UMA LÁGRIMA NEGRA
O sol declinava. No céu, faiscava-se um sombreado de dourados e vermelhos, alternando cores vibrantes. A tela azul resplandece, uma linda aquarela de tons e contornos. À longa distância, os anis se entrecruzam ao fulgor estampado e o horizonte se torna palco de um espetáculo. Cintila a natureza.
O menino assiste àquele panorama. Sentado, com as pernas junto a si e os braços a lhe acorrentar, mantém a cabeça sobre os joelhos e os olhos, no horizonte. Neste fim de tarde, a natureza ganha uma águia a lhe contemplar.
É tarde de janeiro, mas não há sinal de gotas no céu. Este era o pensamento do garoto quando deixou a janela de sua casa. A serenidade da tarde instigava-o à concentração e o panorama multicor o fez sentar e observar.
Lá de cima, o rei da luz amorna os últimos ventos do verão. Aqui em baixo, a cidade submete-se às suas vontades. A natureza circunda a todos, com a sua redoma transparente; um cristal que não quebra, e se sobrepõe sempre.
De onde está, o menino observa os passantes na cidade. Uma cidade de interior. Ruas estreitas, poucos carros. Quisera ter os raios da estrela-sol e transferir à terra o espetáculo que admirara. Os homens, apressados, não faziam pausa para olhar o grande astro a incendiar com pigmentações rubro-douradas o extenso pergaminho anil.

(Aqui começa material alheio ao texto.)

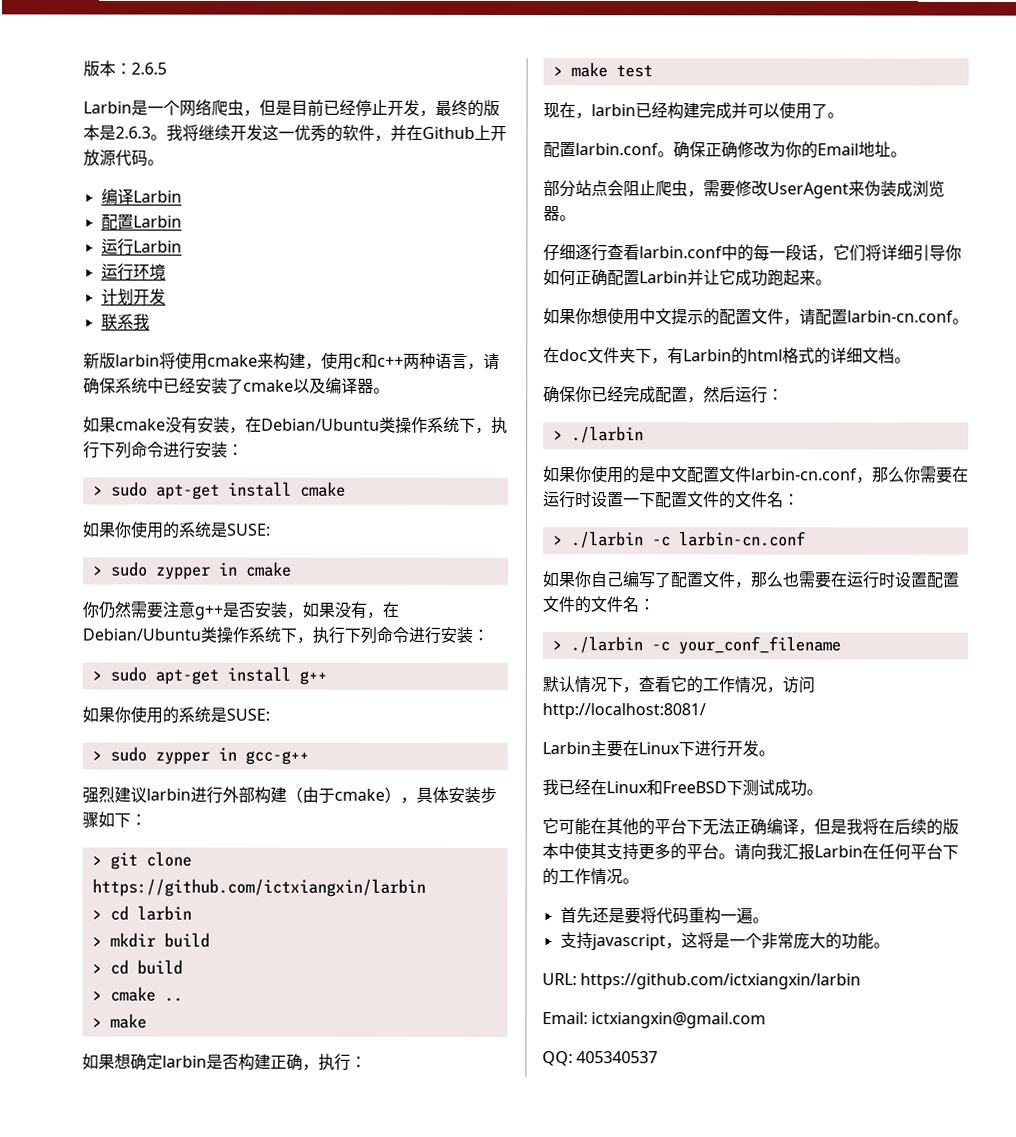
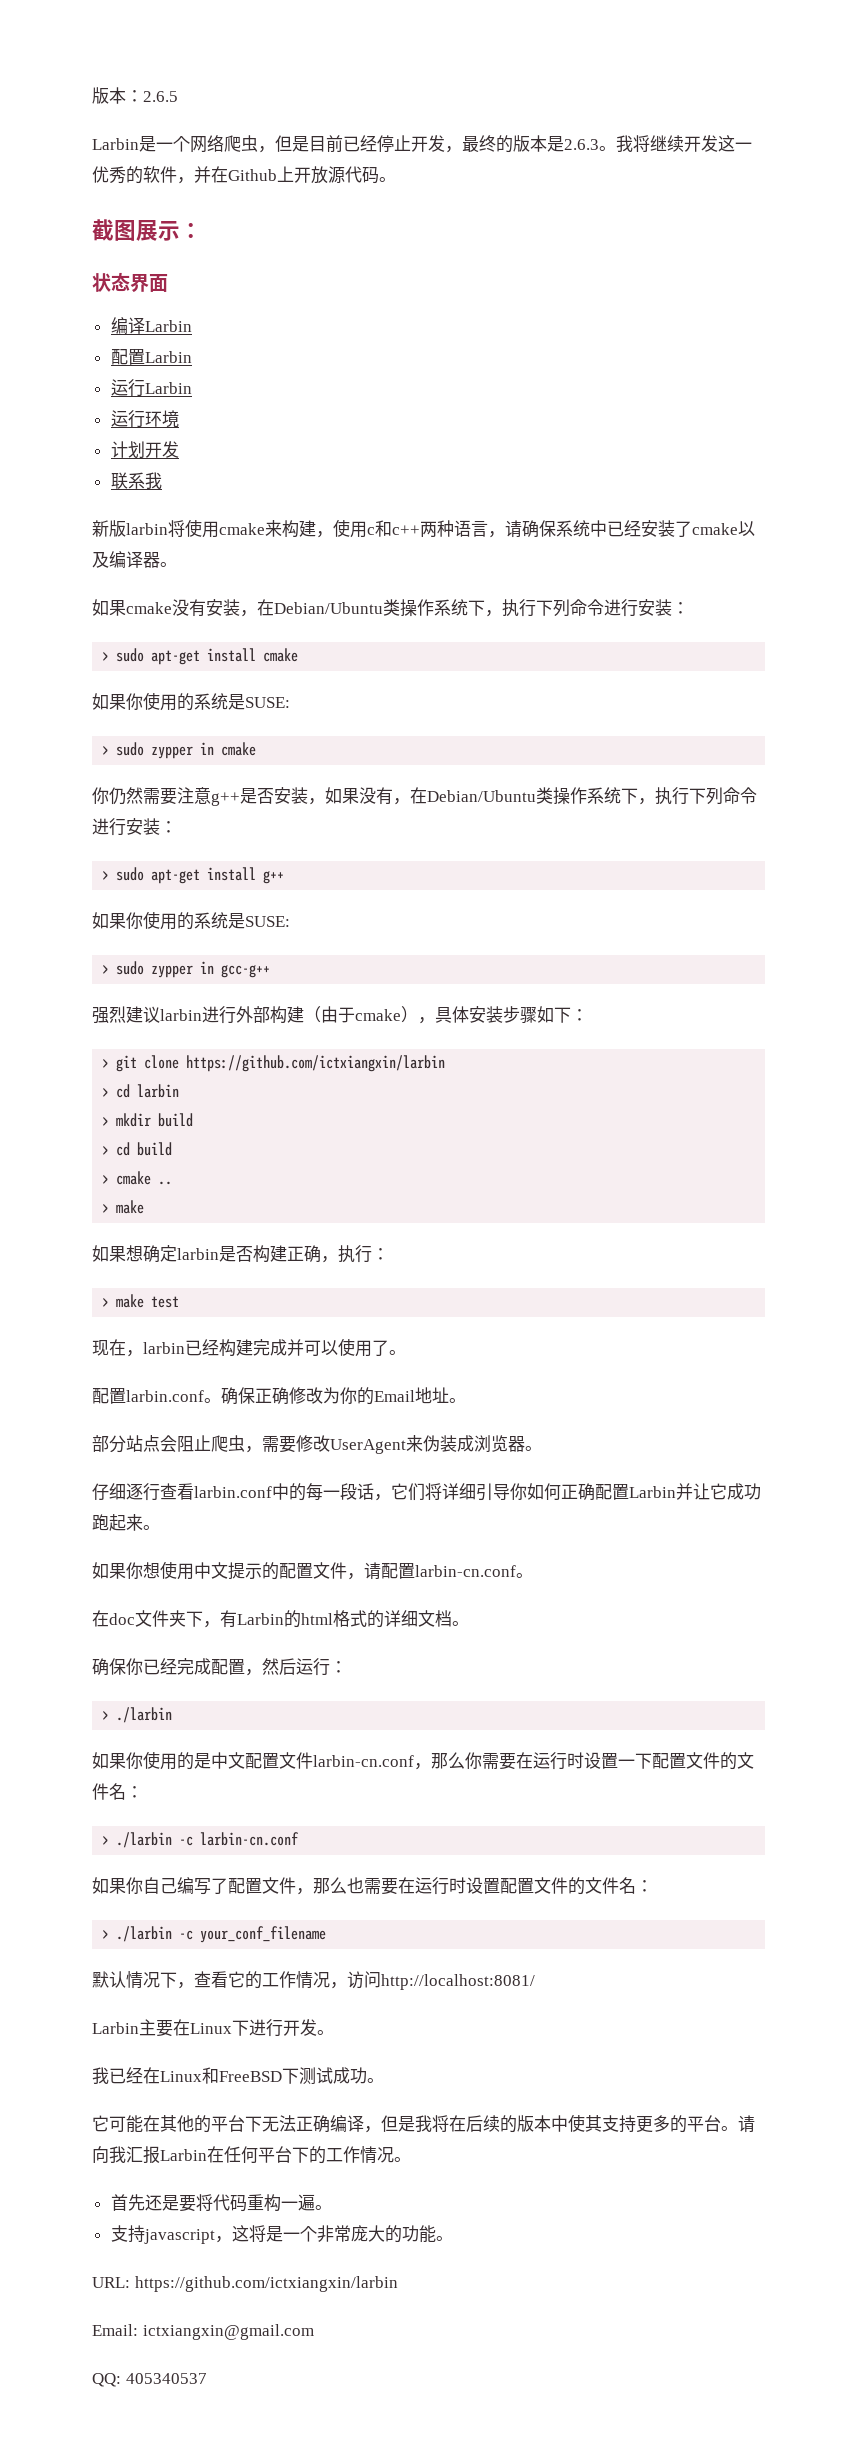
(164, 162) none -> [92,219,202,241] [92,272,168,293] // 截图展示： // 状态界面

Dia-após-dia, uma beleza não percebida, como não se percebem os lírios que perfumam os campos. Também os pássaros na praça orquestram uma sinfonia não escutada. No entanto, a natureza circunda a todos, com o seu campo de força; um cristal que não quebra, e se sobrepõe sempre.
Agora, passa o mais belo carro da cidade. Voltam de mais um passeio, os filhos do prefeito. Uma máquina de última geração os transporta. Observam-se, ainda, os meninos do seu Joaquim da farmácia. Entram no carro do pai e vão-se. As férias chegaram.
Janeiro não há aulas. O menino, em seu primeiro dia de férias, percebe o horizonte, a cidade, os homens. Em breve, o sol dará passagem à noite e virá o silêncio dominante.
Os homens, apressados, não se encontram, permanecem numa marcha incansável a um rumo que não se define. Os homens são metrópoles de aço e concreto, perdidos em seu mecanicismo.
O garoto olha a janela de sua casa. Lá, gosta de perder-se em suas cogitações. Aquela tarde foi diferente. Não houve aula e o menino correu à igreja. A porta destrancada facilitou a subida à torre. Do alto, percebeu melhor a grandeza da natureza. Também o homem poderia ser grande.
No céu, os tecidos anis negrejaram. O garoto percebe agora pontos resplandecentes a se olhar. Neste momento, os ventos dançam suavemente e balançam os fios de seus cabelos. Sentado, com as pernas perto de si e os braços a lhe acorrentar, mantém a cabeça sobre os joelhos e os olhos, na cidade. Os homens não se encontram, permanecem numa marcha incansável.
Na base da torre, o menino sente os olhos pesarem de repente. Não há pausa. Não há silêncio. Não há mais corações humanos. E na pele macia do garoto cai uma lágrima, que cristaliza o negrume da noite. Uma lágrima que não grita, mas suavemente resplandece a essência humana.